Jetzt ist erstmal Geduld gefragt in der Rolle des Zuschauers von der Bank. "Das gehört als Torwart dazu, mehr als bei Feldspielern. Da wirst du halt nicht am Ende mal für zehn oder 20 Minuten reingeworfen", weiß der gebürtige Paderborner und versichert: "Ich versuche, so lange wie möglich geduldig zu bleiben. Keiner weiß, wie es verlaufen wird. Bisher war alles sehr gut."
Nübel mit leiser Kampfansage Richtung Neuer
Nübel vergleicht seine aktuelle Situation bei Bayern mit der in seiner Schalker Anfangszeit: "Auf Schalke war die Aussicht ähnlich. Damals war Ralf Fährmann, glaube ich, nah an der Nationalmannschaft dran.

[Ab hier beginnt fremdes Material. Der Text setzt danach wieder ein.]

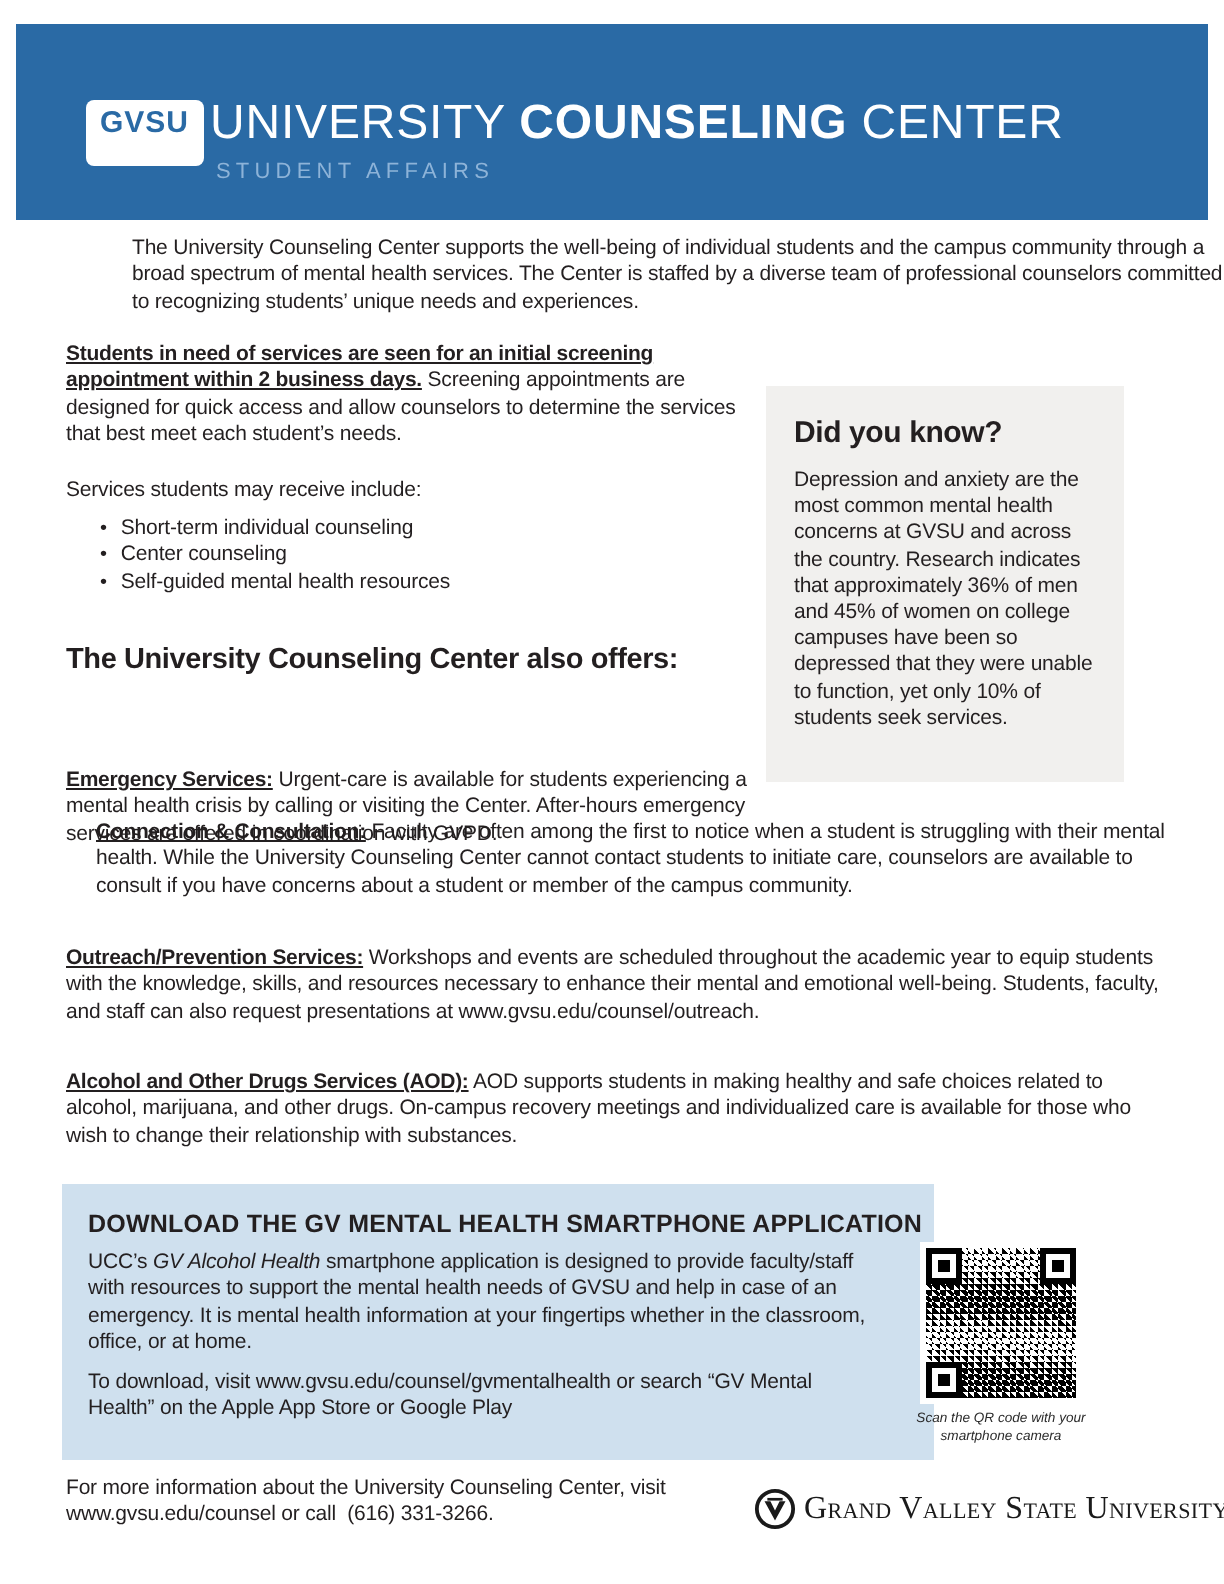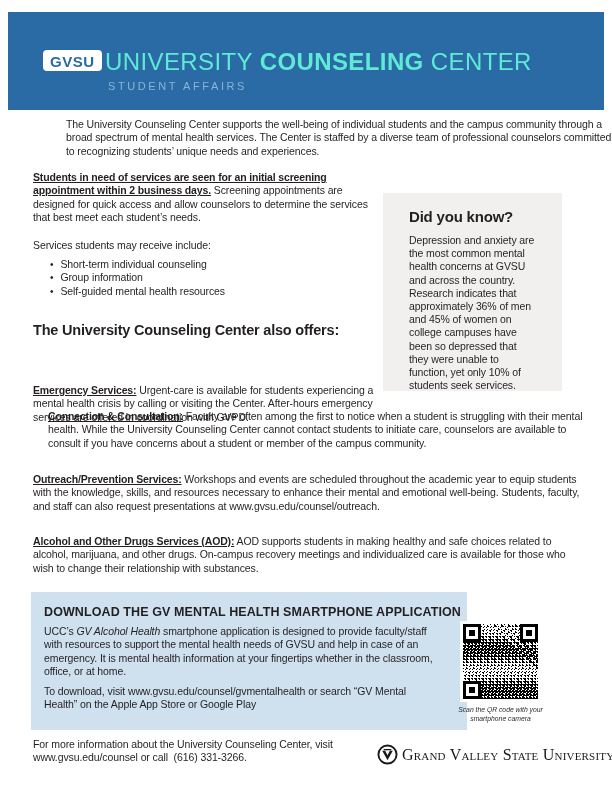"GVSU" .badge { padding: 3px 7px 0 7px -> 3px 7px 12px 7px }
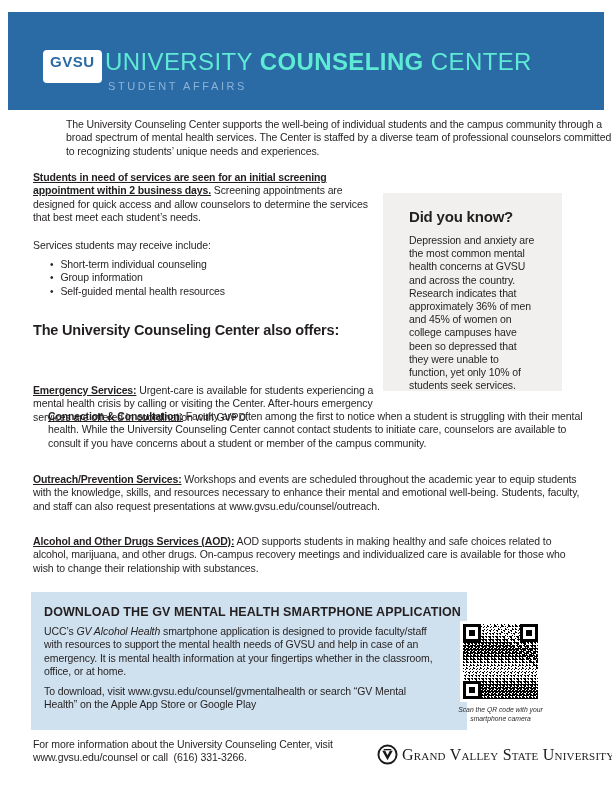"UNIVERSITY COUNSELING CENTER" .band-title { color: #5eead4 -> #ffffff }
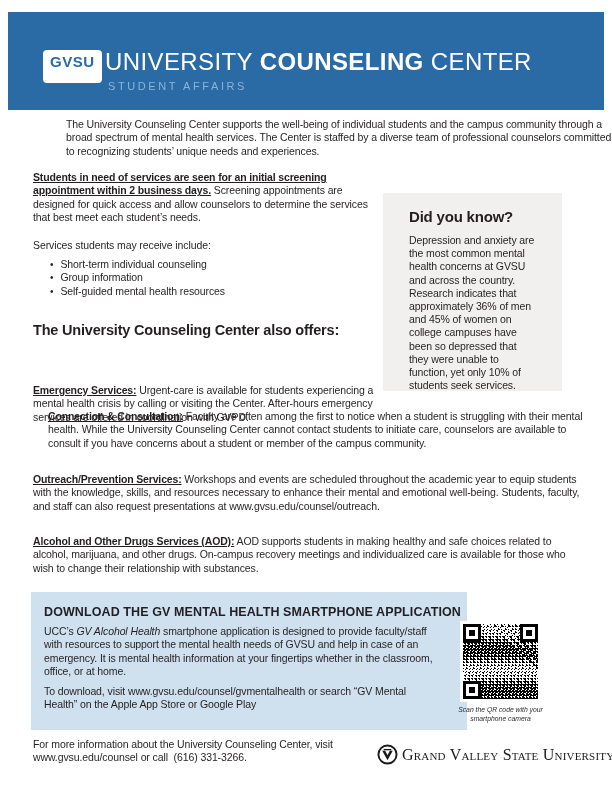"Did you know?" .note-box { padding: 15px 26px -> 15px 14px }
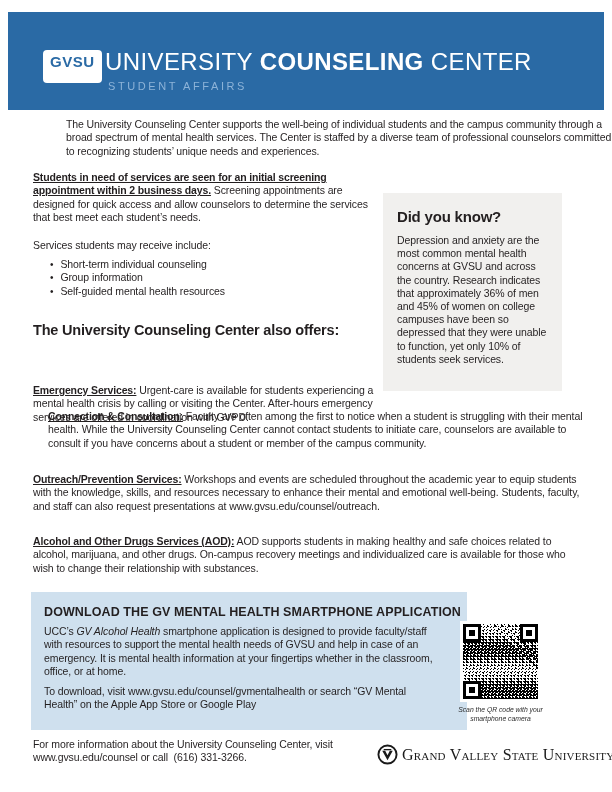"Group information" li { text: Group information -> Center counseling }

Ich konnte von ihm extrem viel mitnehmen, und dann durfte ich vor anderthalb Jahren seinen Job übernehmen. Ähnlich versuche ich es hier auch." Also doch eine Kampfansage, zumindest eine leise.
Und der Unterschied zwischen den Königsblauen aus Gelsenkirchen und den Bayern? "Der Ehrgeiz innerhalb der Gruppe", findet Nübel, sei schon ganz anders. Selbst "bei Trainingsspielen brauchst du fast keinen Trainer draußen, der da irgendjemanden motivieren muss. Das läuft alles intern. Jeder will alles gewinnen, das spürst du hier jeden Tag." Erste Lektion gelernt.
Von Neuer wolle er sich einiges abschauen: "Die Lockerheit und trotzdem im Training immer voll da zu sein. Er macht alles spielerisch, ist aber trotzdem immer auf den Punkt da. Er hilft mir, wie ich stehen muss. Das ist sehr hilfreich, um mich gut weiterzuentwickeln."
Und so vom Lehrling immer mehr zum Herausforderer zu werden.